Preuve en est, il n’est plus rare dans les rues de Téhéran ou d’autres grandes villes d’observer la présence de plus en plus de femmes ne portant pas le voile, comme le rapporte le politologue Ahmad Zeidabadi, interrogé par l’ AFP.
Mais pour réprimer, explique le chercheur, l’État iranien dispose d’un « appareil structuré qui tient bon pour l’instant, étant donné qu’on n’observe aucune scission chez les Gardiens de la révolutions ». Cette force de coercition « ne laisse pas l’espace de s’exprimer en manifestant dans la rue », poursuit le spécialiste de l’Iran.
Force est de constater que le bilan humain est lourd, ce qui a pu dissuader les manifestants à reprendre le chemin de la rue : quatre exécutions, des dizaines de condamnations à mort, des tortures – dont des violes dans les prisons et au moins 530 personnes tuées dans les protestations depuis six mois, selon diverses ONG, dont Human Rights Iran. « Pour l’instant le régime a remporté une victoire sécuritaire certes, mais pas une victoire politique », relève Clément Therme.
« La confiance avec la population est rompue, elle ne croit plus la propagande de l’État », ajoute-t-il.

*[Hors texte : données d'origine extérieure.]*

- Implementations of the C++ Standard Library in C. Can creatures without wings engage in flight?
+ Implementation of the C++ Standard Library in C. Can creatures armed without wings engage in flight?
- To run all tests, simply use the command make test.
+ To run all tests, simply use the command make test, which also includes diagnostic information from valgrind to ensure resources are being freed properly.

En atteste la forte émotion provoquée par l’affaire de la mystérieuse intoxication d’élèves dans des centaines d’écoles de jeunes filles au cours des trois derniers mois. Un drame que les parents d’élèves ont largement imputé aux autorités, malgré l’arrestation par les services de l’État de personnes suspectées d’être à l’origine de ces attaques toxiques, dont certaines « impliquées dans les récentes émeutes » d’après un communiqué du ministère de l’Intérieur.